OBJECTIVE: To determine interobserver and intraobserver variability in pH-impedance interpretation between experts and accuracy of automated analysis (AA).
STUDY DESIGN: Ten pediatric 24-hour pH-impedance tracings were analyzed by 10 observers from 7 world groups and with AA. Detection of gastroesophageal reflux (GER) episodes was compared between observers and AA. Intraobserver agreement was assessed in 3 observers after 3 to 5 months.
RESULTS: Overall, 1242 liquid and mixed GER events were detected, 490 (42%) were scored by the majority of observers, yielding moderate agreement (Cohen's kappa [κ] = 0.46). Intraclass co-efficient for numbers of GER per study was 0.84 (P < .001). AA has 94% sensitivity rate and 74% specificity rate compared with majority consensus (≥6 observers). Agreement for gas GER was poor (κ = 0.11). Intraobserver agreement was κ = 0.49, κ = 0.71, and κ = 0.85 in 3 observers.
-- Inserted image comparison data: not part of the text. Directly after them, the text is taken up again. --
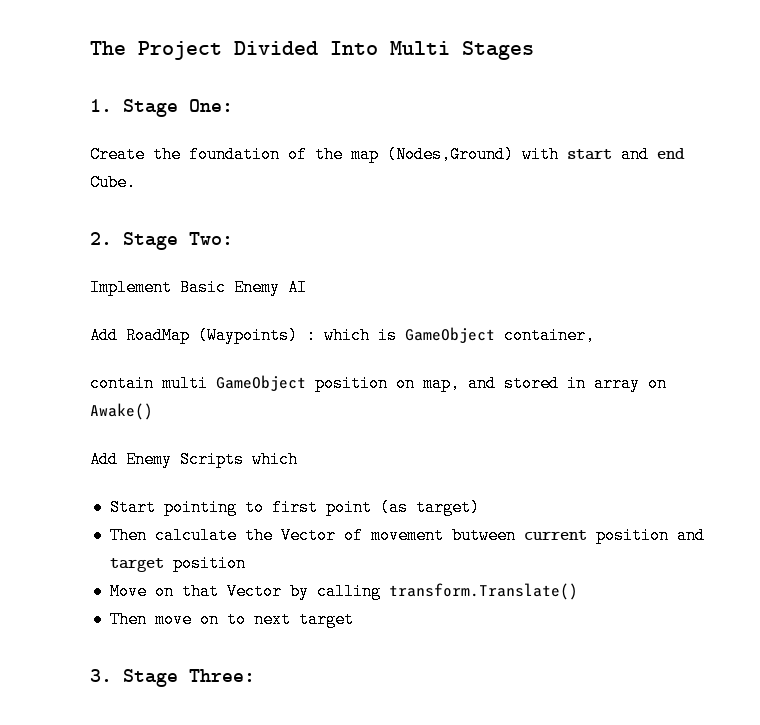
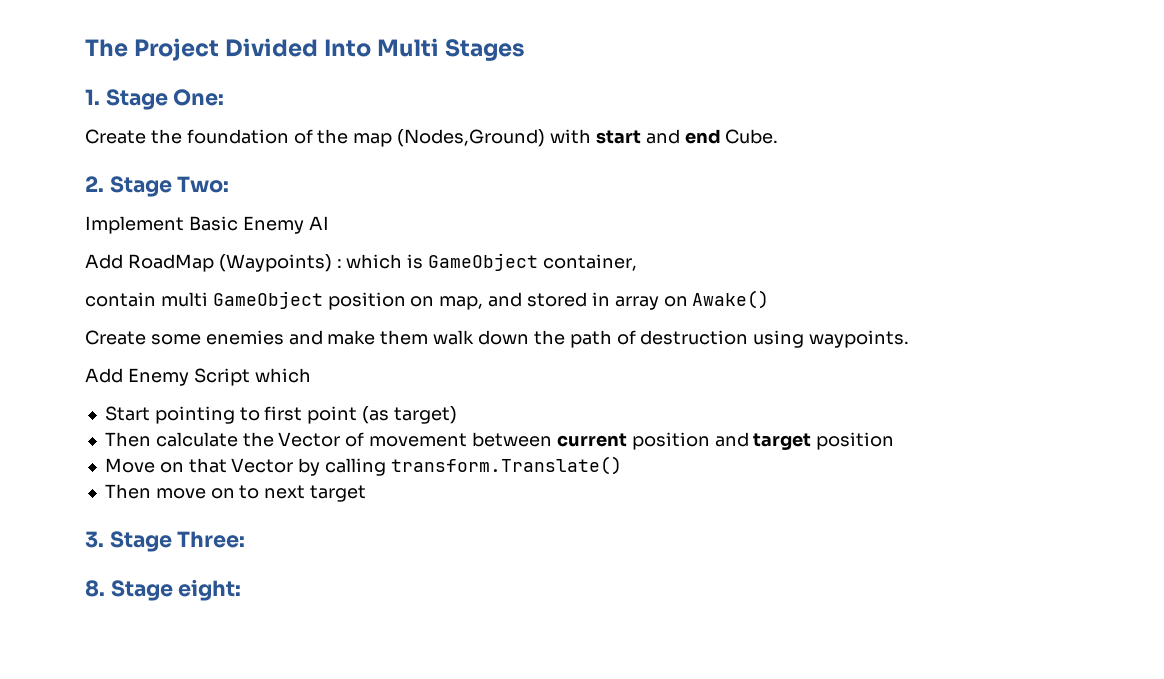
+ Create some enemies and make them walk down the path of destruction using waypoints.
- Add Enemy Scripts which
+ Add Enemy Script which
- Then calculate the Vector of movement butween current position and target position
+ Then calculate the Vector of movement between current position and target position
+ 8. Stage eight:

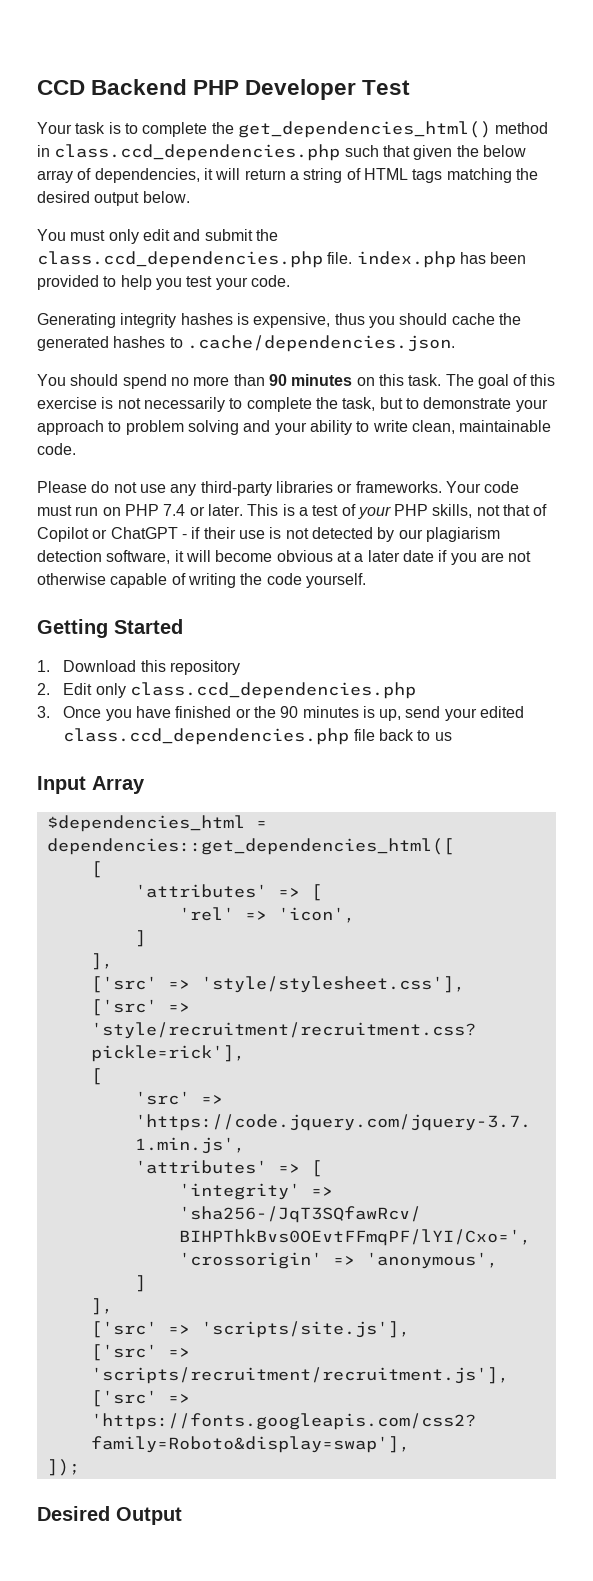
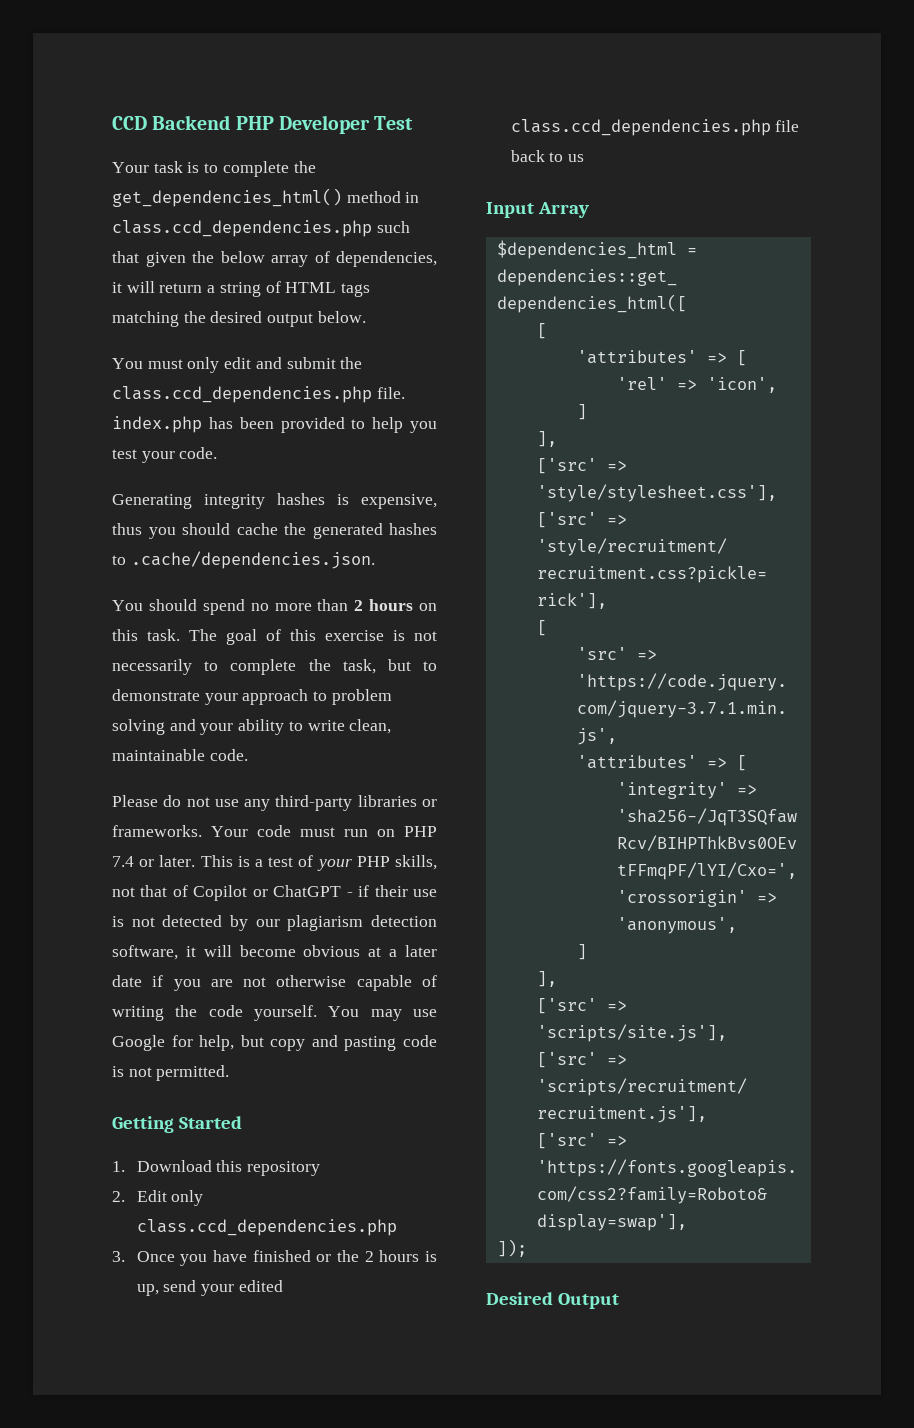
- You should spend no more than 90 minutes on this task.
+ You should spend no more than 2 hours on this task.
+ You may use Google for help, but copy and pasting code is not permitted.
- 3. Once you have finished or the 90 minutes is up, send your edited class.ccd_dependencies.php file back to us
+ 3. Once you have finished or the 2 hours is up, send your edited class.ccd_dependencies.php file back to us

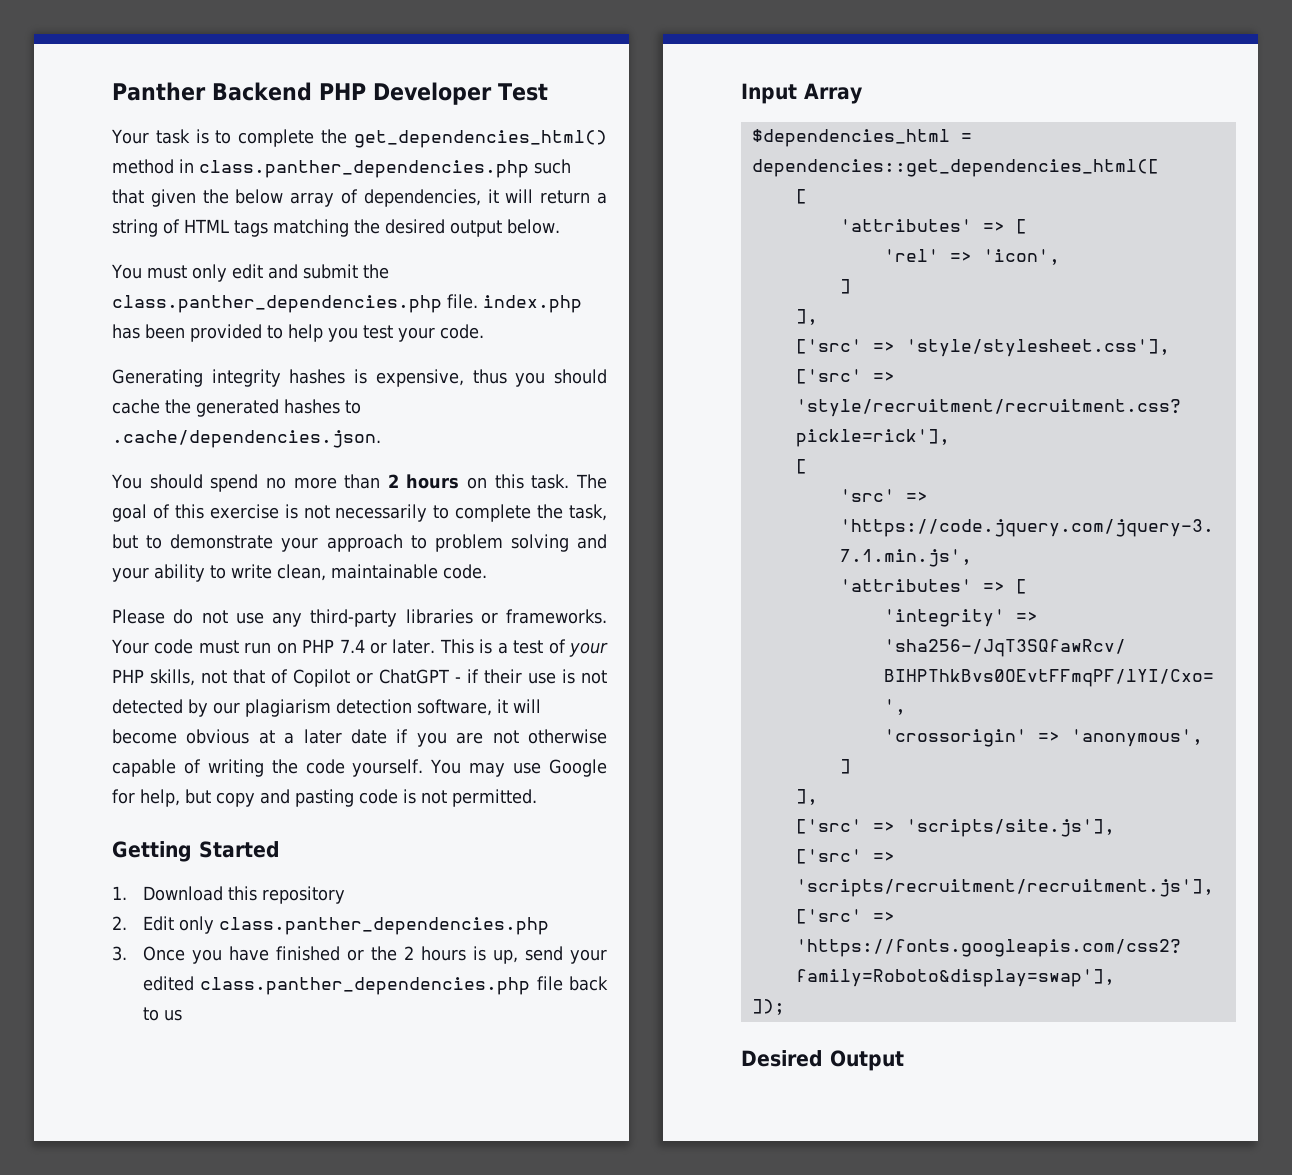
- CCD Backend PHP Developer Test
+ Panther Backend PHP Developer Test
- Your task is to complete the get_dependencies_html() method in class.ccd_dependencies.php such that given the below array of dependencies, it will return a string of HTML tags matching the desired output below.
+ Your task is to complete the get_dependencies_html() method in class.panther_dependencies.php such that given the below array of dependencies, it will return a string of HTML tags matching the desired output below.
- You must only edit and submit the class.ccd_dependencies.php file. index.php has been provided to help you test your code.
+ You must only edit and submit the class.panther_dependencies.php file. index.php has been provided to help you test your code.
- 2. Edit only class.ccd_dependencies.php
+ 2. Edit only class.panther_dependencies.php
- 3. Once you have finished or the 2 hours is up, send your edited class.ccd_dependencies.php file back to us
+ 3. Once you have finished or the 2 hours is up, send your edited class.panther_dependencies.php file back to us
CONCLUSION: Interobserver agreement in combined pH-multichannel intraluminal impedance analysis in experts is moderate; only 42% of GER episodes were detected by the majority of observers. Detection of total GER numbers is more consistent. Considering these poor outcomes, AA seems favorable compared with manual analysis because of its reproducibility. However, the lower specificity rate suggests the need for refinement of AA before widespread use can be advocated.